PROBLEM TO WORK ON =
Your job is to set down the stretch of entries that opens with the line containing "left:168px; top:274px; width:188px;text-align:right;" and closes with the line containing "left:8px; top:360px; width:134px;". Keep both end lines, copy each exactly, and add nothing.

•••

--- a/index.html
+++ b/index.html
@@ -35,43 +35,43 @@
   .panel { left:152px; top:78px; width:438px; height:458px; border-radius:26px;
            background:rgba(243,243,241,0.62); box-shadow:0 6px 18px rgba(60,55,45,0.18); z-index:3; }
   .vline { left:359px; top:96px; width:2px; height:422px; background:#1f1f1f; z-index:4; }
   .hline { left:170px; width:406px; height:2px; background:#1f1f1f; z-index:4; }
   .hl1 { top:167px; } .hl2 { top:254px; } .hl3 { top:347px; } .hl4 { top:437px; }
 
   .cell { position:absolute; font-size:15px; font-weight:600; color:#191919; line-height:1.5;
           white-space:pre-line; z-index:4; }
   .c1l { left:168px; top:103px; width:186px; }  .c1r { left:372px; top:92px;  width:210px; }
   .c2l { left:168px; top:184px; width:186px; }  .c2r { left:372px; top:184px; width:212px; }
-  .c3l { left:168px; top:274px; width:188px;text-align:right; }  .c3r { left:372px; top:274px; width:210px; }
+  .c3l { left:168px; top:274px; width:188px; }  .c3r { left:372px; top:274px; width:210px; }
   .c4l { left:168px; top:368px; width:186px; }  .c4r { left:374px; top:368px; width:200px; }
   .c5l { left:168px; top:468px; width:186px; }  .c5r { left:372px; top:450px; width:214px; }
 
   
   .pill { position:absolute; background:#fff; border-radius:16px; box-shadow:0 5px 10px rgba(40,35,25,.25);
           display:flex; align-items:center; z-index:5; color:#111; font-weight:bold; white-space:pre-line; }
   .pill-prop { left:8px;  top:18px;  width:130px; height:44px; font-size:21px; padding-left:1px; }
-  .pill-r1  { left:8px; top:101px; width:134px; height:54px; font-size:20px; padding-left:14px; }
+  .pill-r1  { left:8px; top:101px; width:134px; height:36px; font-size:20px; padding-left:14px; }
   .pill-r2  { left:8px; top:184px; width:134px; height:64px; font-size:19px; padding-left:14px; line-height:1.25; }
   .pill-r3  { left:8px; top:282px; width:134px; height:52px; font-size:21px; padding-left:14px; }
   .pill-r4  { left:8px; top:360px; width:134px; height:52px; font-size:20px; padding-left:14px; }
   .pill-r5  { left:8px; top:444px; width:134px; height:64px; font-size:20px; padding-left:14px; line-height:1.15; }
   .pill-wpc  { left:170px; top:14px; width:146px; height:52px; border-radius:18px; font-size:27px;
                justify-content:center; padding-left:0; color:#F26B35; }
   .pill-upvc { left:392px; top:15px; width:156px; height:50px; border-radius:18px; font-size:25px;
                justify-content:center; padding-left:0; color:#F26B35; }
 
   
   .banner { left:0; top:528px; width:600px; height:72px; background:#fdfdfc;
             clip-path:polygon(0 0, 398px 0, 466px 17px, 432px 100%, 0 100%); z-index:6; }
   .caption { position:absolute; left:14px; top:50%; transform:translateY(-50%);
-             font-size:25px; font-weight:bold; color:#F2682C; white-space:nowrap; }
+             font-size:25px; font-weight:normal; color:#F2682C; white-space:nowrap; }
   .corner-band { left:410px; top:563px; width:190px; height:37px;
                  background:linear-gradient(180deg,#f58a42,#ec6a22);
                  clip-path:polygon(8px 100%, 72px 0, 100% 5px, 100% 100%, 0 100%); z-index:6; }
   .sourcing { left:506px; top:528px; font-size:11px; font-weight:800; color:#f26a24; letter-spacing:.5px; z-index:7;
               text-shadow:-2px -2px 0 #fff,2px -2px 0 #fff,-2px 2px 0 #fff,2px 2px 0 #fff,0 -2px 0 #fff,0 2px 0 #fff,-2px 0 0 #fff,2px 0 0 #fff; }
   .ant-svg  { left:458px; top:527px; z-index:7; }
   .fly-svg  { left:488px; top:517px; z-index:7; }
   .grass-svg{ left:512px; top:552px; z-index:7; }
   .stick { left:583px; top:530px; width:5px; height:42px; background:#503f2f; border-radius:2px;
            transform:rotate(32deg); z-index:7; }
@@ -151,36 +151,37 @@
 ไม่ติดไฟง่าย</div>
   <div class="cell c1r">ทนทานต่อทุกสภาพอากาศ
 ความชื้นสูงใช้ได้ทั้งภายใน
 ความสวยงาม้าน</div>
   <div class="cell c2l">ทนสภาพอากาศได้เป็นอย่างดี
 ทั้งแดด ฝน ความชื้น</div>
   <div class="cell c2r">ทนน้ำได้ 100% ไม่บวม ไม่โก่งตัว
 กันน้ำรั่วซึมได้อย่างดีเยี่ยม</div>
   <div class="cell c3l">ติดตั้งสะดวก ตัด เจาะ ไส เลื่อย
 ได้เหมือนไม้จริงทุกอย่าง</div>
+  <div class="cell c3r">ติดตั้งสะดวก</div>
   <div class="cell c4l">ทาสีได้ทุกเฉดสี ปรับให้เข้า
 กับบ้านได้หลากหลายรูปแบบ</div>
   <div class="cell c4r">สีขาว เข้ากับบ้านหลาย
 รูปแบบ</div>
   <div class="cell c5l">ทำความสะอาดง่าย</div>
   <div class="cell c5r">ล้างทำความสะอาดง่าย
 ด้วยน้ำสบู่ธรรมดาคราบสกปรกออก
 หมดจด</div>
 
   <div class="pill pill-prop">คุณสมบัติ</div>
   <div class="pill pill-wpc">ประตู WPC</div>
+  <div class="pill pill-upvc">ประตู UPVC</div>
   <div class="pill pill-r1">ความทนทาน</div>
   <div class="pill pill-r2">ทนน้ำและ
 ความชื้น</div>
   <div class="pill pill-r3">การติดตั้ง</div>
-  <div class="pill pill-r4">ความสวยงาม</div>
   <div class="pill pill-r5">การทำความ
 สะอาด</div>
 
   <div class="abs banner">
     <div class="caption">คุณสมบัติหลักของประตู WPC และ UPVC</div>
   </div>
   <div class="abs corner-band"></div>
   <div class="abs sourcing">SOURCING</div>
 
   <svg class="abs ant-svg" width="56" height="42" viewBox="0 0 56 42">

•••

EXPECTED ANSWER =
-  .c3l { left:168px; top:274px; width:188px;text-align:right; }  .c3r { left:372px; top:274px; width:210px; }
+  .c3l { left:168px; top:274px; width:188px; }  .c3r { left:372px; top:274px; width:210px; }
   .c4l { left:168px; top:368px; width:186px; }  .c4r { left:374px; top:368px; width:200px; }
   .c5l { left:168px; top:468px; width:186px; }  .c5r { left:372px; top:450px; width:214px; }
 
   
   .pill { position:absolute; background:#fff; border-radius:16px; box-shadow:0 5px 10px rgba(40,35,25,.25);
           display:flex; align-items:center; z-index:5; color:#111; font-weight:bold; white-space:pre-line; }
   .pill-prop { left:8px;  top:18px;  width:130px; height:44px; font-size:21px; padding-left:1px; }
-  .pill-r1  { left:8px; top:101px; width:134px; height:54px; font-size:20px; padding-left:14px; }
+  .pill-r1  { left:8px; top:101px; width:134px; height:36px; font-size:20px; padding-left:14px; }
   .pill-r2  { left:8px; top:184px; width:134px; height:64px; font-size:19px; padding-left:14px; line-height:1.25; }
   .pill-r3  { left:8px; top:282px; width:134px; height:52px; font-size:21px; padding-left:14px; }
   .pill-r4  { left:8px; top:360px; width:134px; height:52px; font-size:20px; padding-left:14px; }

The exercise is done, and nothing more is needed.